Update: I did, indeed, spend part of the afternoon sitting in Orangina The Chair (after baking in the lawnmowing heat of the day) and, while doing so, spotted my long-missing yellow highlighter (Sharpie Gel, the only kind that don’t smear fountain pen ink) peeking out from under a corner across the room. A positive omen, I think.
Tomorrow's newsletter is in the send queue and I've spent the remaining time sitting in Orangina The Chair, staring at Fictions02 and 03, and wondering why I don't sit in Orangina The Chair and stare into space during my non-working hours too. Something else I need to work on.
One of the things I’m working at is making myself enjoy the backyard this summer, and not look at it like the neverending project I’ve viewed it as since I moved in here. Applies to too many other life aspects as well.
STRAY (BlueTwelve Studio, 2022)
(****+ / *****): Easily the most fascinating cyberpunk dystopia brought to game-life in recent memory (at least since DEUS EX: HUMAN REVOLUTION and yes, I'm including CYBERPUNK 2077 here), each small and contained section a vast, deep world unto itself, a unique beating heart throughout. Other than wishing it were longer (not a bad thing) and for a bit more variety in gameplay, STRAY is nothing short of a (n ever-so-slightly) flawed work of game-making genius. Not only are my heartstrings well and duly tugged, but I learned a new word: Hopepunk; meow.
X-Men ‘97, s1 (2024)
(****+ / *****): A few stumbles in the early middle aside (the Rogue / Magneto stuff, especially, was pretty eh), this is how you do a revival: faithful yet fearless, unafraid to royally shake things up – but never for the sake of just doing it – and amplifying everything that made the original as special as it was into all that it could be today. Can’t wait for season two.

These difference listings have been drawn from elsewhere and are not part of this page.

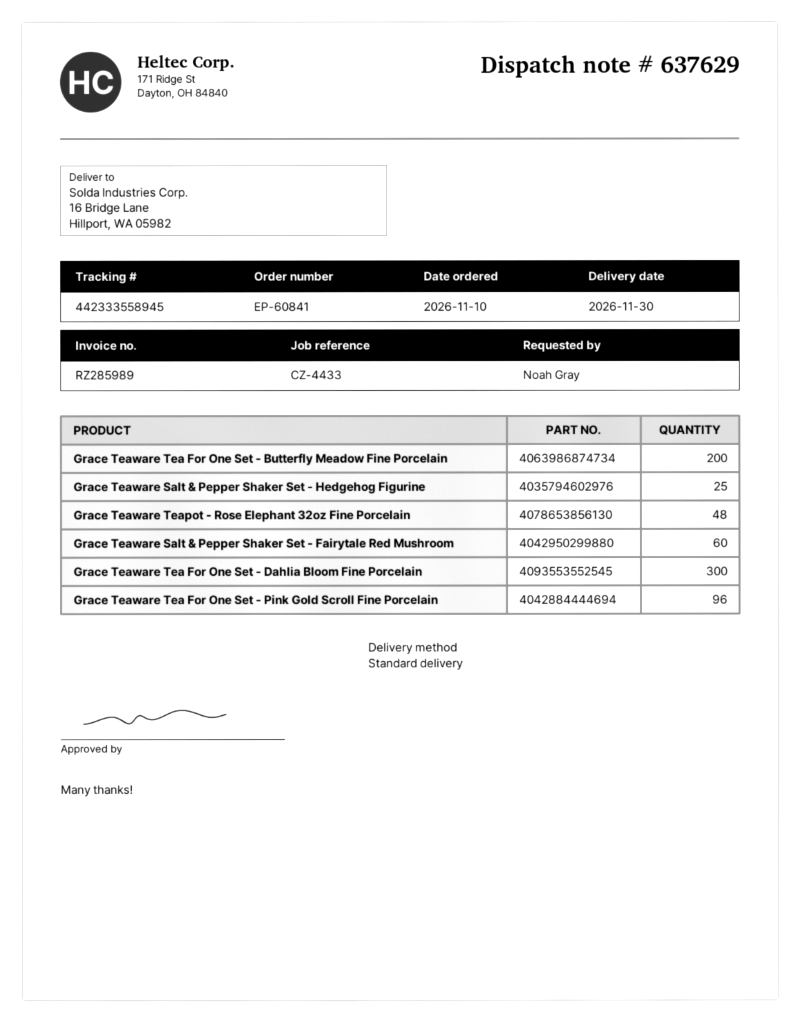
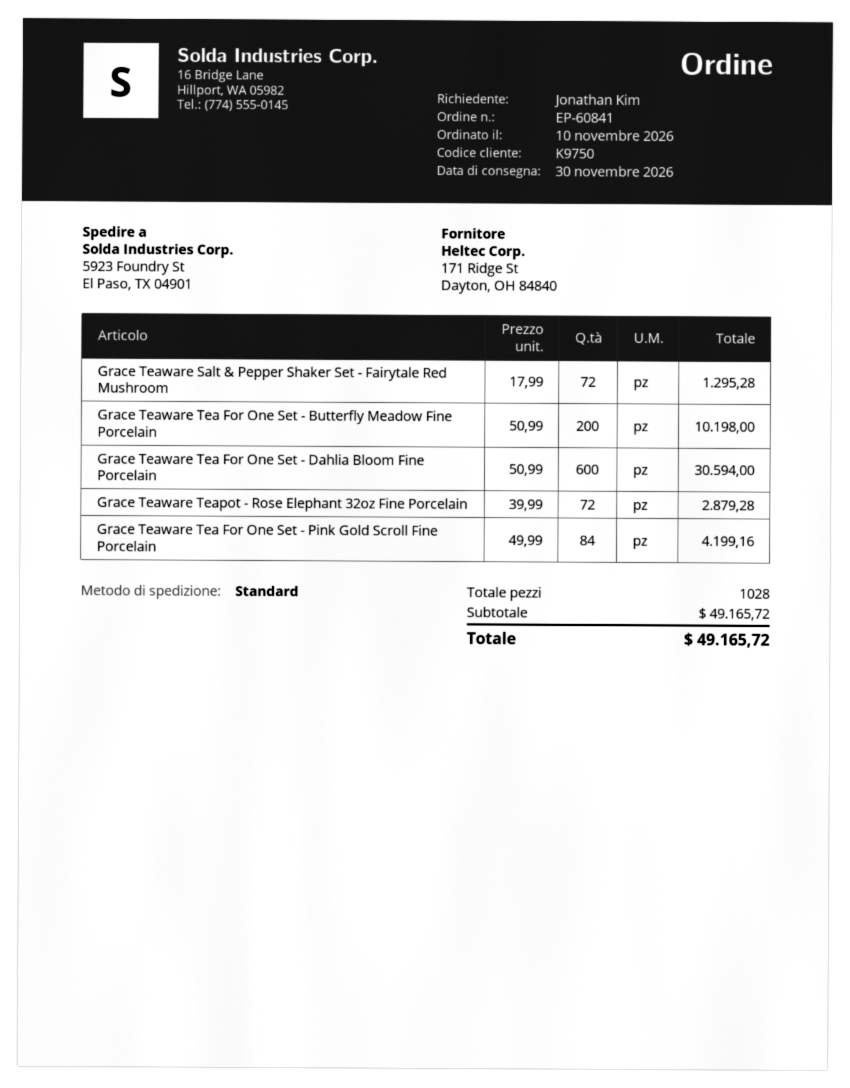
ordered by: Noah Gray -> Jonathan Kim
ship to: 16 Bridge Lane, Hillport, WA 05982 -> 5923 Foundry St, El Paso, TX 04901
Grace Teaware Salt & Pepper Shaker Set - Hedgehog Figurine: 25 -> none
Grace Teaware Teapot - Rose Elephant 32oz Fine Porcelain: 48 -> 72
Grace Teaware Salt & Pepper Shaker Set - Fairytale Red Mushroom: 60 -> 72
Grace Teaware Tea For One Set - Dahlia Bloom Fine Porcelain: 300 -> 600
Grace Teaware Tea For One Set - Pink Gold Scroll Fine Porcelain: 96 -> 84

Can't shake the feeling that, after far too long, I’m finally letting go of the last relics of my previous creative iterations.

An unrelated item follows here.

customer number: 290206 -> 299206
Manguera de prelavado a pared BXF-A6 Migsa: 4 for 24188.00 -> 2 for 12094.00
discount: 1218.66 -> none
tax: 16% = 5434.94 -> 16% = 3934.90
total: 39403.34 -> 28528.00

BAD CITY (Kensuke Sonomura, 2022)
(***+ / *****): Deliciously pulpy Yakuza flick rife with excellent characters – each member of the Special Division crew, especially, stood out and had a unique story – anchored by Hitoshi Ozawa channeling a perfect Eastwoodian fury. That being said, the film could’ve done with more imaginative direction: felt like it wanted to be more throughout – but you could do a lot worse on a Saturday night.